Three tips to collaboratively design your team’s values

by | Apr 20, 2021 | Leading Organizations, Managing Teams

The Sanger team recently re-evaluated our organization’s values: they are now more action-oriented and represent all quadrants of the Michigan Model of Leadership. It had been several years since our team’s values were created, and in that time, our center has grown substantially and has had new team members and leaders. Coming up with the five values we selected was a collaborative process among all team members, and we thought we’d share some of the learnings about the process.

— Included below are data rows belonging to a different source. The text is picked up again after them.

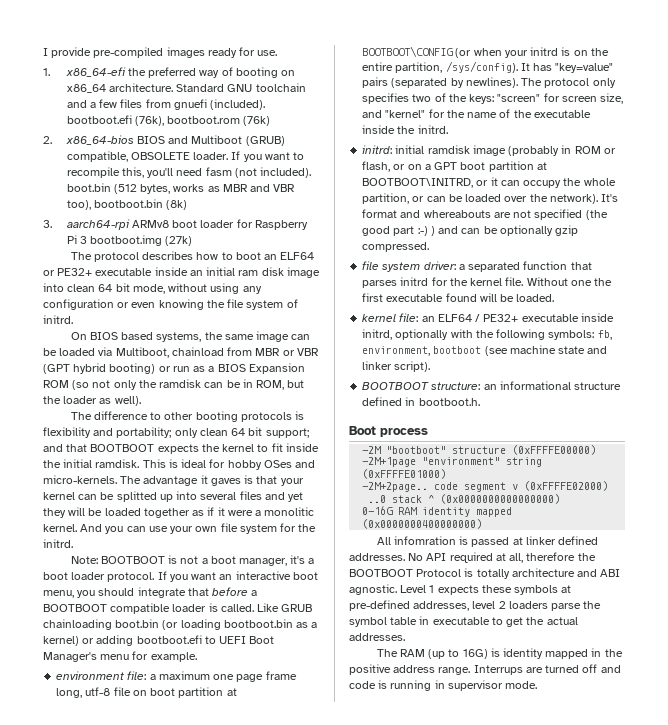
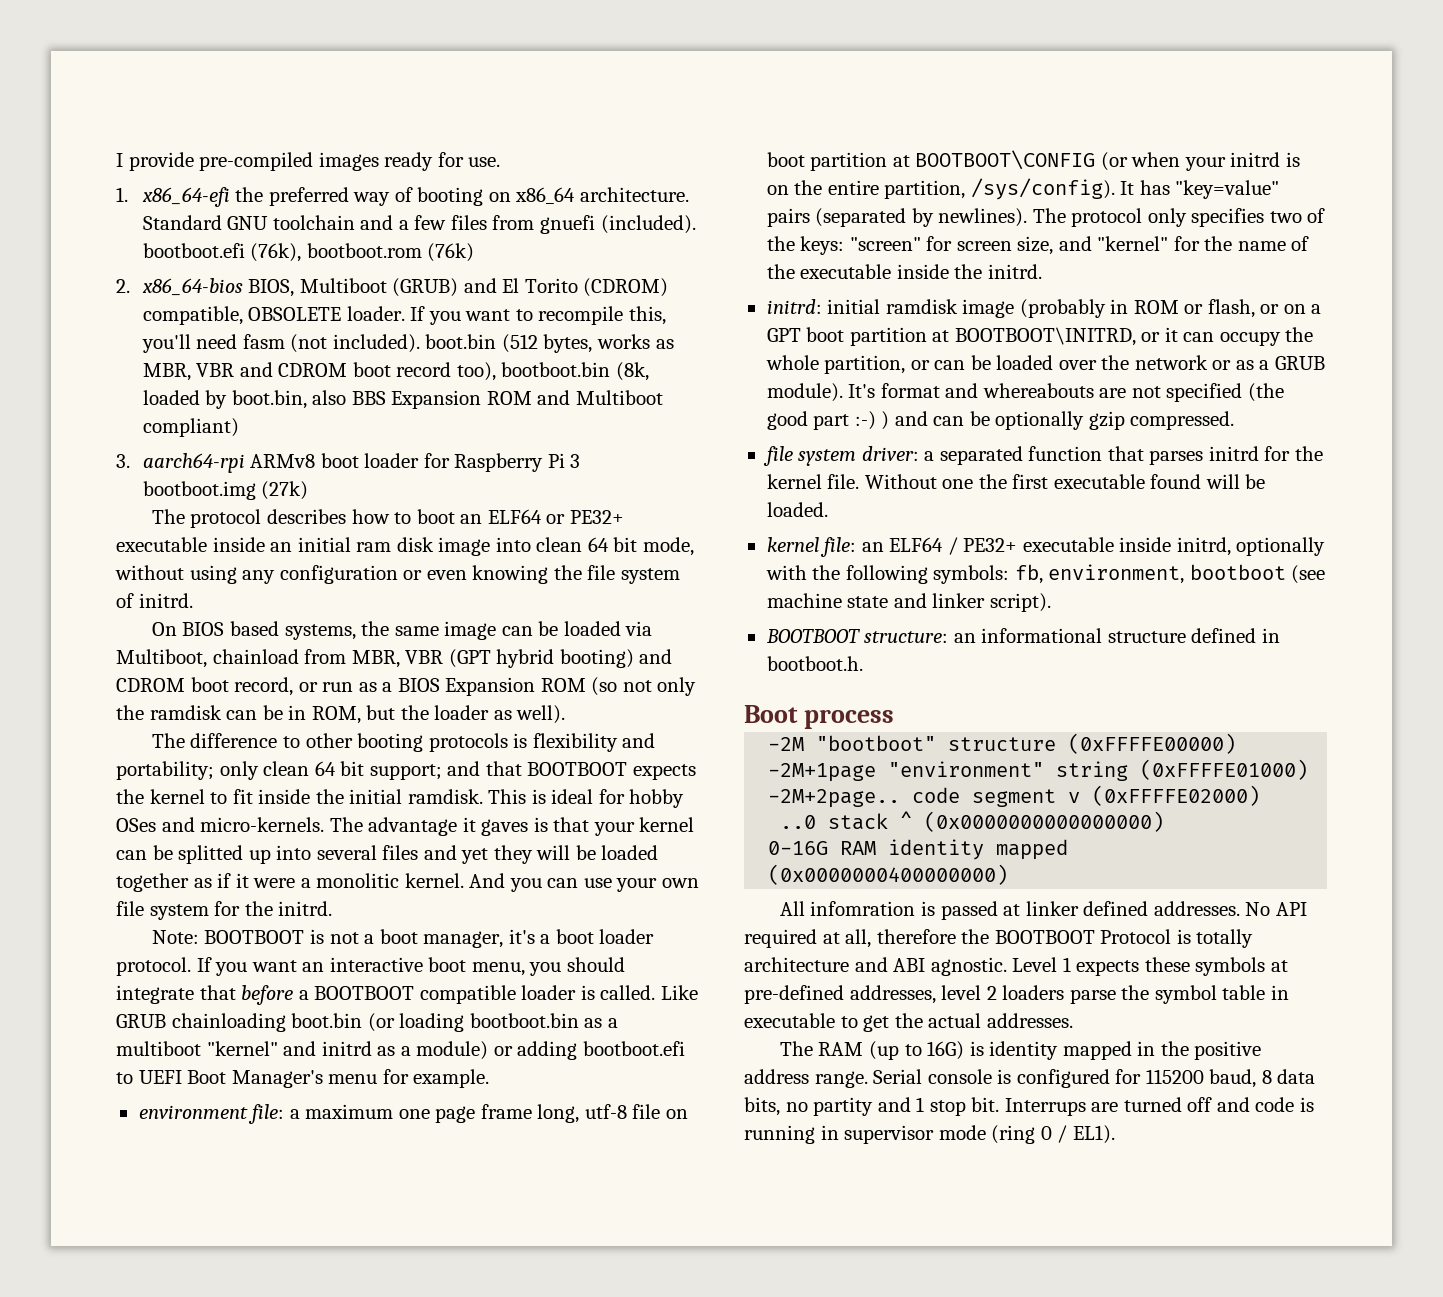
[136,135,285,146] BIOS and Multiboot (GRUB) -> [248,278,669,297] BIOS, Multiboot (GRUB) and El Torito (CDROM)
[222,184,296,192] [66,199,188,210] MBR and VBR too), bootboot.bin (8k) -> [142,362,650,381] [142,390,664,409] [142,418,239,437] MBR, VBR and CDROM boot record too), bootboot.bin (8k, loaded by boot.bin, also BBS Expansion ROM and Multiboot compliant)
[255,348,295,356] MBR or -> [351,650,400,668] MBR,
(156, 368) none -> [639,649,673,664] [116,677,294,696] and CDROM boot record,
[43,636,79,646] kernel) -> [116,1041,489,1060] multiboot "kernel" and initrd as a module)
[549,194,598,204] network). -> [1134,355,1325,370] [766,383,843,402] network or as a GRUB module).
(471, 671) none -> [873,1069,1316,1088] [744,1097,1000,1116] Serial console is configured for 115200 baud, 8 data bits, no partity and 1 stop bit.
[505,681,538,689] mode. -> [938,1125,1115,1144] mode (ring 0 / EL1).

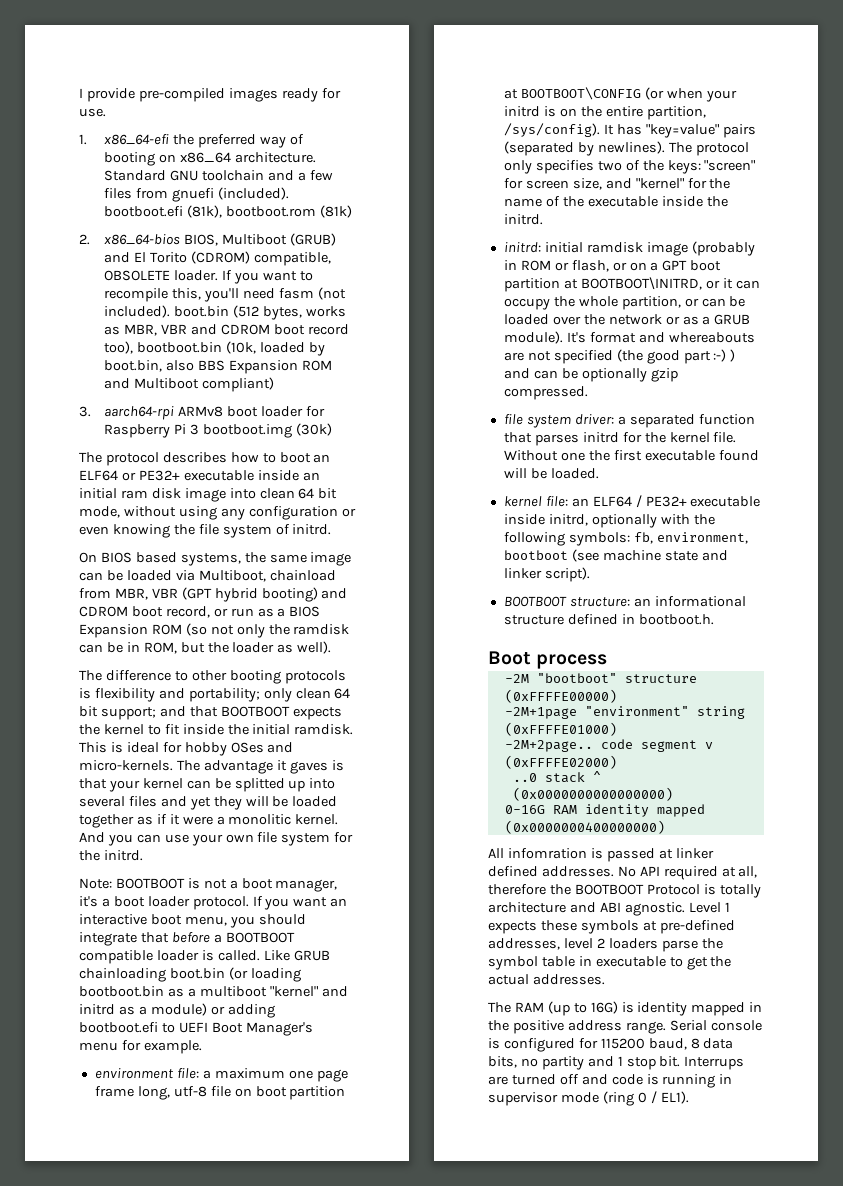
[250,243,475,262] (76k), bootboot.rom (76k) -> [187,205,352,218] (81k), bootboot.rom (81k)
[616,362,650,381] (8k, -> [225,341,256,354] (10k,
[261,481,309,500] (27k) -> [295,423,332,436] (30k)

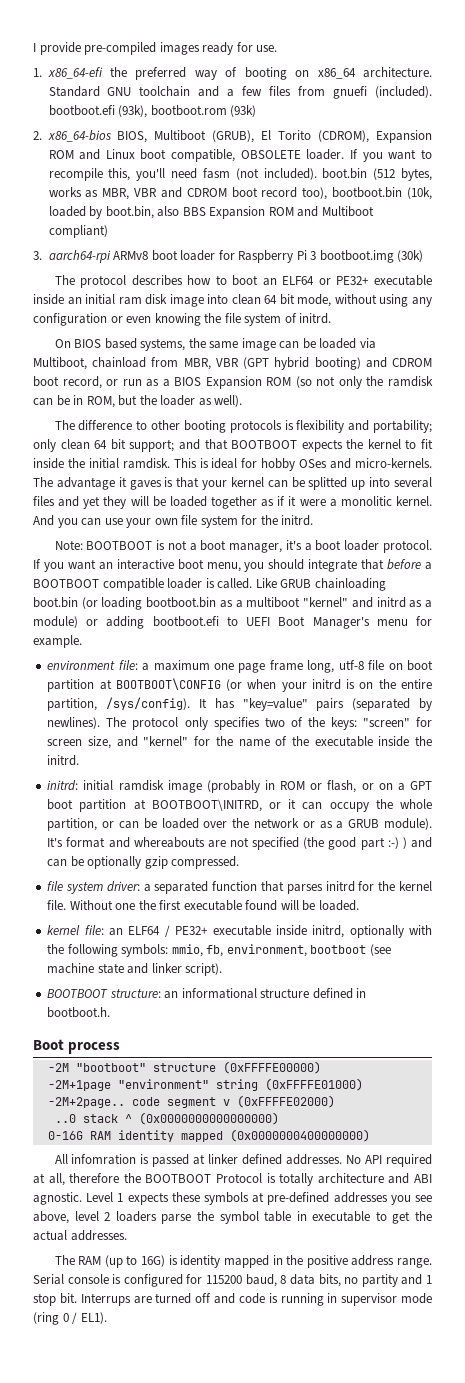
[187,205,352,218] (81k), bootboot.rom (81k) -> [118,105,257,118] (93k), bootboot.rom (93k)
[289,233,336,246] [104,251,250,264] (GRUB) and El Torito (CDROM) -> [212,130,432,143] [48,149,167,160] (GRUB), El Torito (CDROM), Expansion ROM and Linux boot
(630, 539) none -> [171,944,203,957] mmio,
[488,938,560,950] addresses, -> [333,1192,432,1205] [33,1211,69,1224] addresses you see above,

  1. It can be done when everyone is remote. We used tools such as Google Jamboard and spreadsheets to generate ideas, come to a consensus, and score our top choices. Review our process here.
  2. Action-based values are best. The center’s values before used adjectives to describe what we envisioned. We switched to a format now where each value is now a verb: Be an owner. Cultivate inclusive community… and more! By making the values verb-based, we can more clearly see ourselves doing each of these actions.
  3. Ensure the team is living their values by weaving them in often. We’re doing an experiment right now where one team member each week shares an example of the team living its values. We identify one team member and one value each week. For example, last week, a team member reported on “Deliver high-quality work.” He shared that the student co-chairs of LDRx have done an exemplary job all year and have created a new standard of excellence for next year’s co-chairs.

Values are an important part of any team—from student organizations to nonprofits to large corporations—we recommend writing and publishing your values widely! Publishing your values may attract similarly-minded team members, and when that happens, productivity and commitment are greatly enhanced.1 If you have any questions or comments about creating team values, feel free to comment on this post or reach out to us.

1. O’Reilly III, C. A., Chatman, J., & Caldwell, D. F. (1991). People and organizational culture: A profile comparison approach to assessing person-organization fit. Academy of management journal, 34(3), 487-516.